A World Heritage Site and one of the Seven Natural Wonders of the World, the Grand Canyon is located in the northwest corner of the state of Arizona.

Most of northern Arizona is part of the Colorado Plateau. The Colorado Plateau has the largest concentration of U.S. National Park Service (NPS) units in the country outside the Washington, DC metropolitan area.

The Grand Canyon cuts through the Colorado Plateau.

The area is mainly arid. Most of the rain comes in the summer but in the form of flash floodings.

Many visitors are satisfied with viewing the Grand Canyon from the South Rim, but there is much more to experience and learn if toured in depth.

Topography Map of the Grand Canyon

The Grand Canyon National Park does not cover the whole canyon.
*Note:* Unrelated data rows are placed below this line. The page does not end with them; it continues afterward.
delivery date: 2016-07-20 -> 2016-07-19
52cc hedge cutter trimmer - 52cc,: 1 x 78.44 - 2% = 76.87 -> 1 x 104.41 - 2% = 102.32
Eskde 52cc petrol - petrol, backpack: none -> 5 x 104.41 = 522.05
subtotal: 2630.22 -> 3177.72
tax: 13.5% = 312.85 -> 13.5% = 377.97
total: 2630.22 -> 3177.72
It is managed by different entities. On the map above, different shades represent different managers. The Department of Interior manages most of the Grand Canyon as a National Park. The park is represented in olive green.
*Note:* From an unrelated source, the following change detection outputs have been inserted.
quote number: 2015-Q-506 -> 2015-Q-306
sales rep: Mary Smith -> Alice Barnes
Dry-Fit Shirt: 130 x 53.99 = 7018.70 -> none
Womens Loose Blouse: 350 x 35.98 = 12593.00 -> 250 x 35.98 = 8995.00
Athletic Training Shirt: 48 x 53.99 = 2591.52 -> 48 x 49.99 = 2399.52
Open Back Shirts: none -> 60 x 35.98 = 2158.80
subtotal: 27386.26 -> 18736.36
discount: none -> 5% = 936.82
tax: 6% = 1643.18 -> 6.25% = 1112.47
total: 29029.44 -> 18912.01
Part of the canyon is also managed by the Hualapai Tribe as a reservation. It is represented in pink on the map. Another section is managed by the Havasupai Tribe, also as a reservation, and it is represented in bright yellow.

The main area of the National Park is represented in more detail. The contour lines in this area are every 1,640 feet (500m). As you zoom out, you will notice the contour lines in the rest of the map are every 3,280 feet (1,000m).

Facts About the Grand Canyon

  • The Grand Canyon is on average 1 mile (5,249 feet or 1,600m) deep.
  • Grand Canyon National Park
  • The North Rim has the highest elevation, with an altitude of 7,545 feet (2,300m) above sea level. This is highlighted by the lighter yellow colors on the map contours.
  • The Grand Canyon is 277 miles long and 18 miles (29Km) wide.
  • The Grand Canyon is the 11th largest national park at 1,904 square miles (4931.337 Km2).
  • The Colorado River drops 2,000 feet (609m) in its journey through the Grand Canyon.
  • The Grand Canyon is so Grand, temperatures vary greatly within the canyon. As elevation increases, the temperature drops. For every 1,000 feet (300m) in elevation, the temperature decreases by 5.5°F (2.8°C).
  • The canyon has over 1,000 caves but few have been recorded or mapped.
  • The canyon has large quantities of fossils of ancient marine animals.
  • About 5.5 million visitors visit the canyon each year. The second most visited National Park after the Smokey Mountains. Source: DOI


Grand Canyon Formation

The Grand Canyon was carved 6 million years ago. Erosion from the Colorado River created the Canyon.

Different processes helped in the formation of the Grand Canyon.

Around 2 billion years ago igneous and metamorphic rocks were formed and deposited in the area.

At some point, the site was a shallow sea and even a dune. This can be seen in the different rock layers around the canyon.

Geologic processes including plate tectonics caused the uplifting of the area. This resulted in the formation of the Colorado Plateau.

The formation of the canyon is because of the Colorado River. The movement of large amounts of water through the river channel, plus flooding events resulted in the downcutting of the rocks.

The carving of the river is believed to have started about 6 million years ago.

Lastly, the erosion and weathering caused by rain, snow, and freezing weather made the different rock layers start to break. After millions of years of the erosive action of water, the distance between the rims grew wider.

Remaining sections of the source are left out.